Once upon a time, there was a merchant of Baghdad. One day his terrified servant
came running to him. Death had apparently gestured to him, and he wanted to hide
at Basara. The merchant gave him the fastest horse. Away he rode. The next minute
the merchant saw Death. "Why did you terrorize my servant?" he asked. "Not at
all," replied Death. "I was wondering what he was doing here in Baghdad when I
had an appointment with him in Basara."
This very famous fable proves that you cannot elude death once it has earmarked you as the final destination. That precisely is the theme this James Wong film analyses.
Its young hero, Nick Browning, is about to embark on a field trip to France in the company of his schoolmates. As their plane is about to take off, Nick has a powerful premonition that the plane is going to crash. His "hysterics" get him off the plane, "forcing" five other students and his teacher to stay back. Claire alone heeds his decision instinctively.
In seconds, the plane dutifully crashes. Having saved seven lives makes life no easier. In addition to the guilt trap, the FBI is after Nick now. Suspicions against him intensify as his autosuggestion predicts the death of the saved ones. What happens next? Do camaraderie and faith provide a shield against impending death? James Wong's latest has interesting answers.
Be prepared for a thorough disillusionment about how very superstitious the "advanced" countries are. Moreover, racial prejudices peep out when threatened with imminent death, I suppose. When Nick and Claire clandestinely visit the autopsy of their friend, supposedly a suicide, a "black" surgeon intones messiah-ically the Biblical verses, making everybody wonder if clever witchery is afoot.

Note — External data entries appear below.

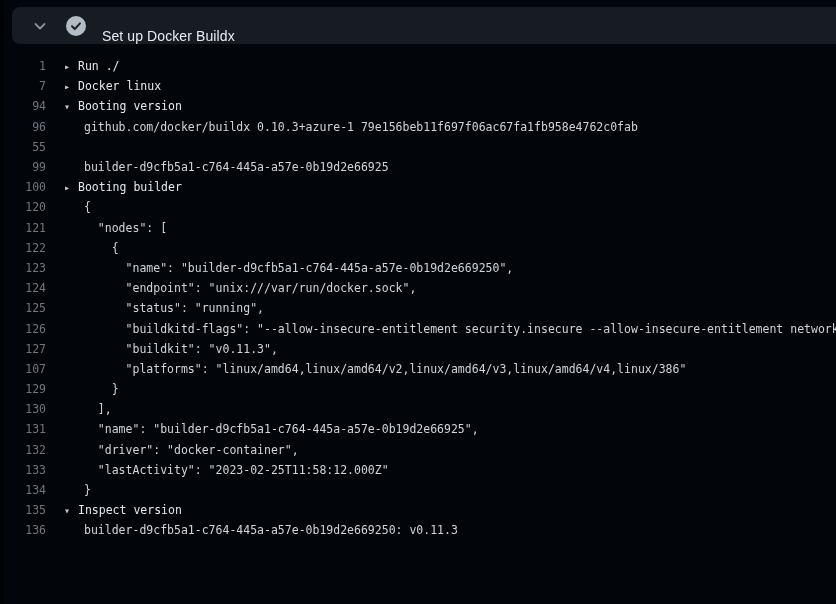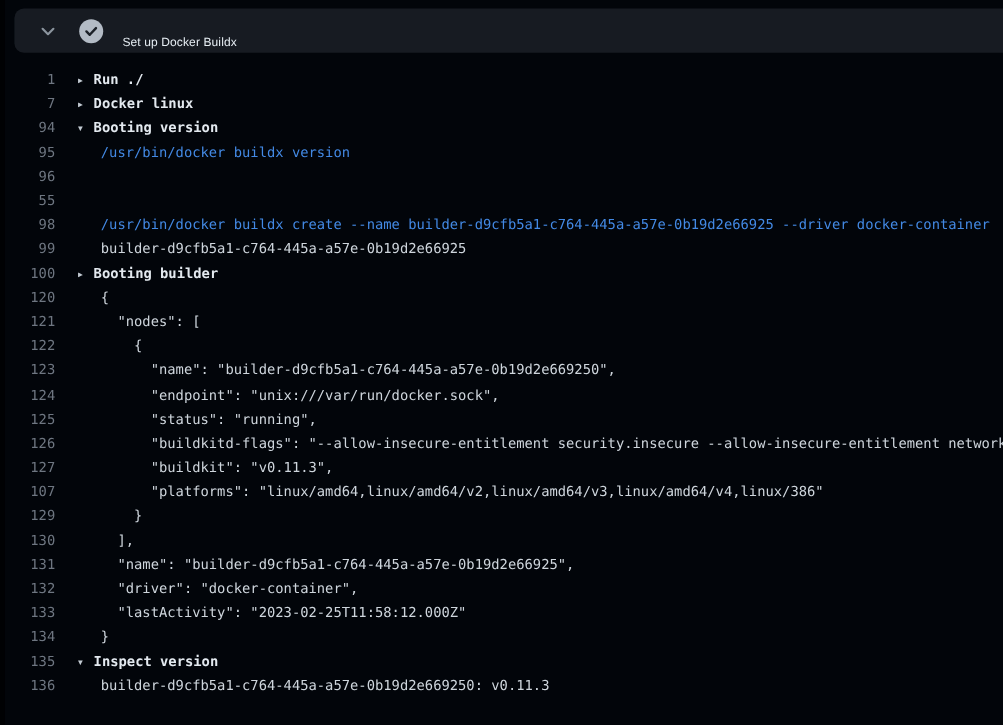--- a/index.html
+++ b/index.html
@@ -33,7 +33,7 @@
   .check-badge svg{ display:block; }
   .step-title{
     margin-left:16px;
-    font-size:10px; color:#e6edf3; letter-spacing:.1px;margin-top:20px;
+    font-size:14px; color:#e6edf3; letter-spacing:.1px;margin-top:20px;
   }
   
   .log{

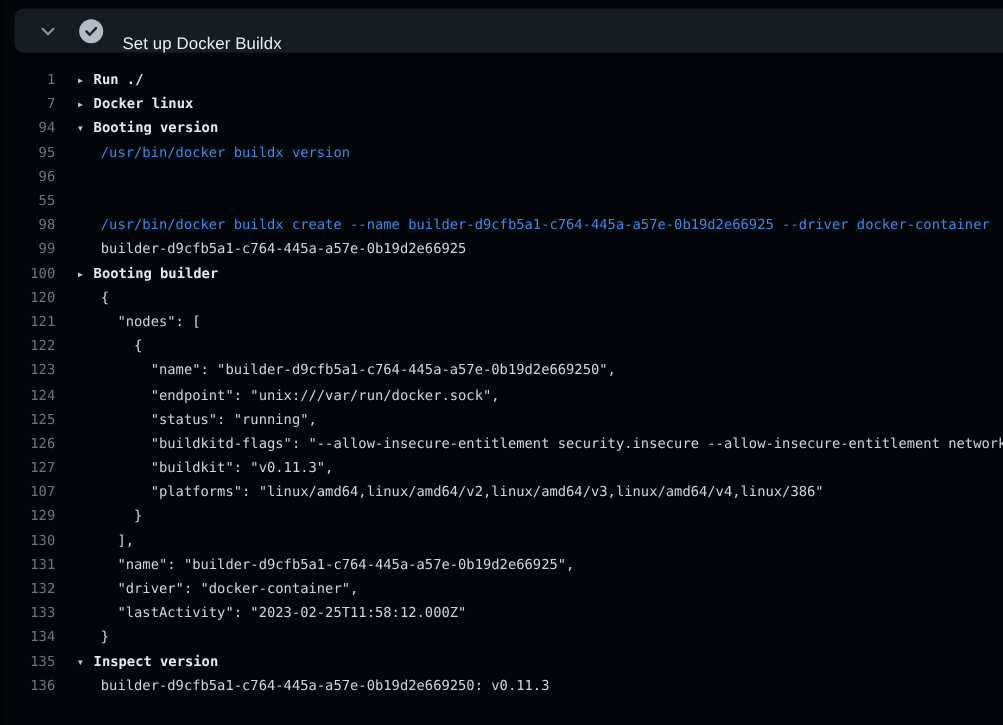--- a/index.html
+++ b/index.html
@@ -53,7 +53,7 @@
     cursor:pointer;
   }
   .ltext{ overflow:hidden; }
-  .line.group .ltext{ padding-left:18px; color:#cfd6dd; cursor:pointer;font-weight:bold; }
+  .line.group .ltext{ padding-left:18px; color:#cfd6dd; cursor:pointer; }
   .arrow{
     display:inline-block; width:14px;
     color:#c3cbd3; font-size:10px;

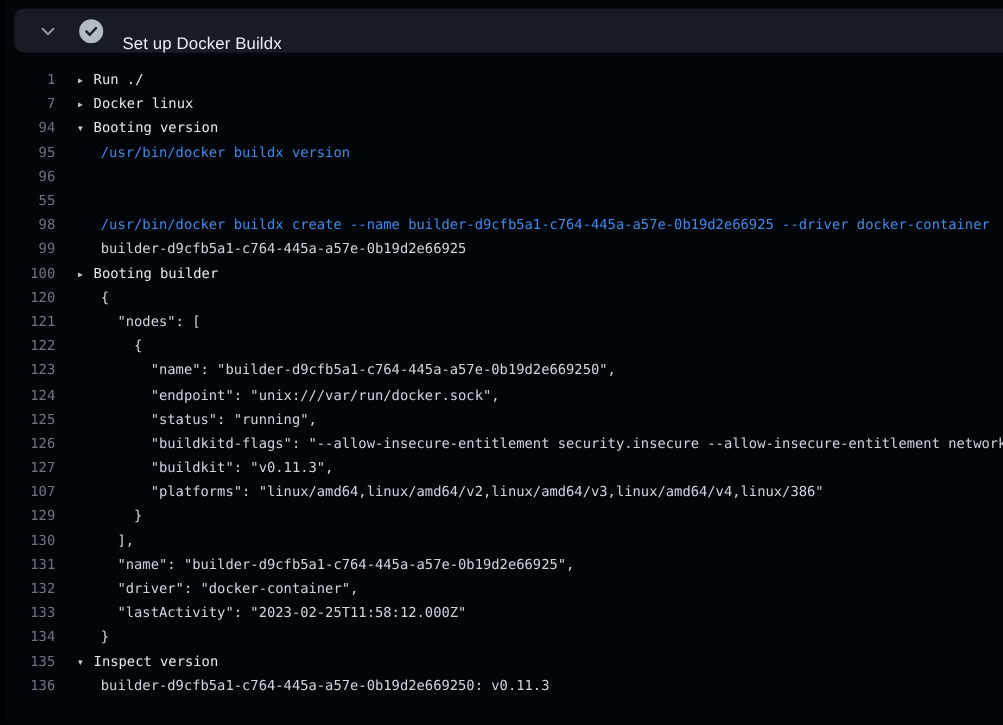--- a/index.html
+++ b/index.html
@@ -85,7 +85,6 @@
     <div class="line group"><span class="num">1</span><span class="ltext"><span class="arrow">▸</span><span class="gtitle">Run ./</span></span></div>
     <div class="line group"><span class="num">7</span><span class="ltext"><span class="arrow">▸</span><span class="gtitle">Docker linux</span></span></div>
     <div class="line group"><span class="num">94</span><span class="ltext"><span class="arrow">▾</span><span class="gtitle">Booting version</span></span></div>
-    <div class="line cmd"><span class="num">95</span><span class="ltext">/usr/bin/docker buildx version</span></div>
     <div class="line out"><span class="num">96</span></div>
     <div class="line group"><span class="num">55</span></div>
     <div class="line cmd"><span class="num">98</span><span class="ltext">/usr/bin/docker buildx create --name builder-d9cfb5a1-c764-445a-a57e-0b19d2e66925 --driver docker-container</span></div>

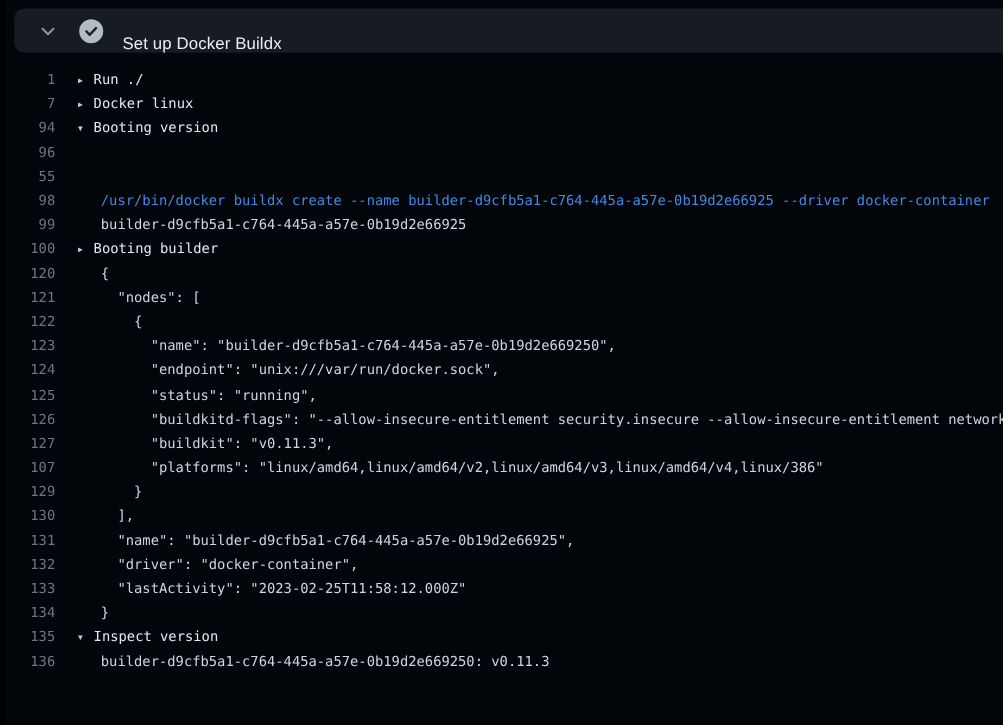--- a/index.html
+++ b/index.html
@@ -85,7 +85,7 @@
     <div class="line group"><span class="num">1</span><span class="ltext"><span class="arrow">▸</span><span class="gtitle">Run ./</span></span></div>
     <div class="line group"><span class="num">7</span><span class="ltext"><span class="arrow">▸</span><span class="gtitle">Docker linux</span></span></div>
     <div class="line group"><span class="num">94</span><span class="ltext"><span class="arrow">▾</span><span class="gtitle">Booting version</span></span></div>
-    <div class="line out"><span class="num">96</span></div>
+    <div class="line out"><span class="num">96</span><span class="ltext">github.com/docker/buildx 0.10.3+azure-1 79e156beb11f697f06ac67fa1fb958e4762c0fab</span></div>
     <div class="line group"><span class="num">55</span></div>
     <div class="line cmd"><span class="num">98</span><span class="ltext">/usr/bin/docker buildx create --name builder-d9cfb5a1-c764-445a-a57e-0b19d2e66925 --driver docker-container</span></div>
     <div class="line out"><span class="num">99</span><span class="ltext">builder-d9cfb5a1-c764-445a-a57e-0b19d2e66925</span></div>

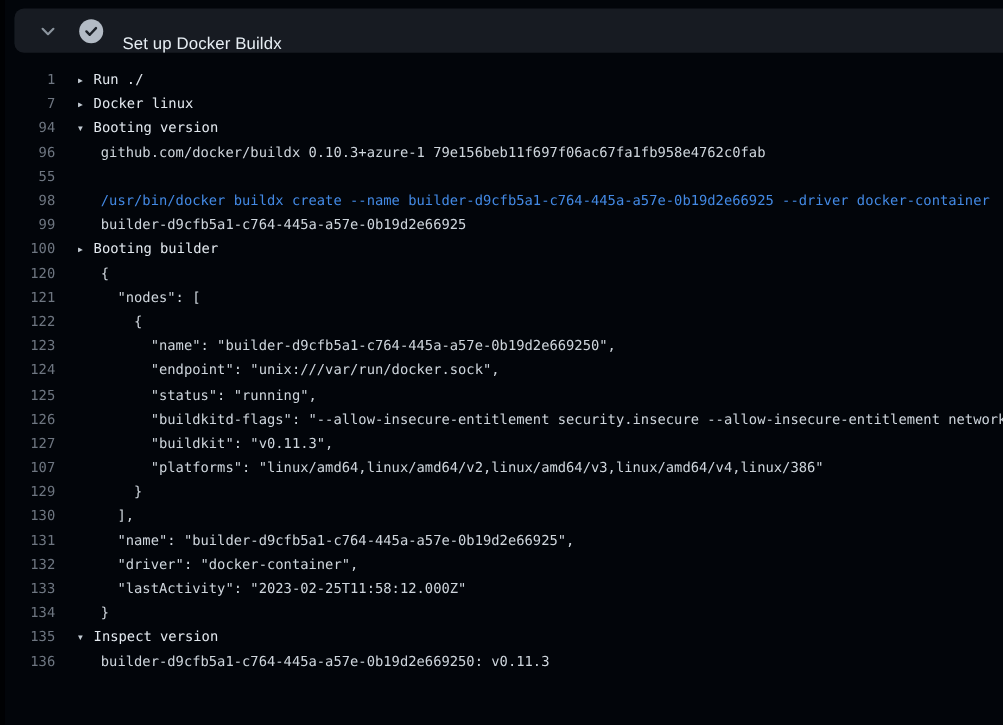--- a/index.html
+++ b/index.html
@@ -87,7 +87,6 @@
     <div class="line group"><span class="num">94</span><span class="ltext"><span class="arrow">▾</span><span class="gtitle">Booting version</span></span></div>
     <div class="line out"><span class="num">96</span><span class="ltext">github.com/docker/buildx 0.10.3+azure-1 79e156beb11f697f06ac67fa1fb958e4762c0fab</span></div>
     <div class="line group"><span class="num">55</span></div>
-    <div class="line cmd"><span class="num">98</span><span class="ltext">/usr/bin/docker buildx create --name builder-d9cfb5a1-c764-445a-a57e-0b19d2e66925 --driver docker-container</span></div>
     <div class="line out"><span class="num">99</span><span class="ltext">builder-d9cfb5a1-c764-445a-a57e-0b19d2e66925</span></div>
     <div class="line group"><span class="num">100</span><span class="ltext"><span class="arrow">▸</span><span class="gtitle">Booting builder</span></span></div>
     <div class="line out"><span class="num">120</span><span class="ltext">{</span></div>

The film is superb visually, though. The visualization of the premonitions is
sheer fireworks. If technical brilliance and hair-raising suspense form your preferences,
this is your film. Devon Sawa could be your other bet, given his efficient performance
as an adolescent racked by guilt, psychic powers and fear. An allright film, in
brief, if you are not expecting a repeat performance of the "Exorcist" variety.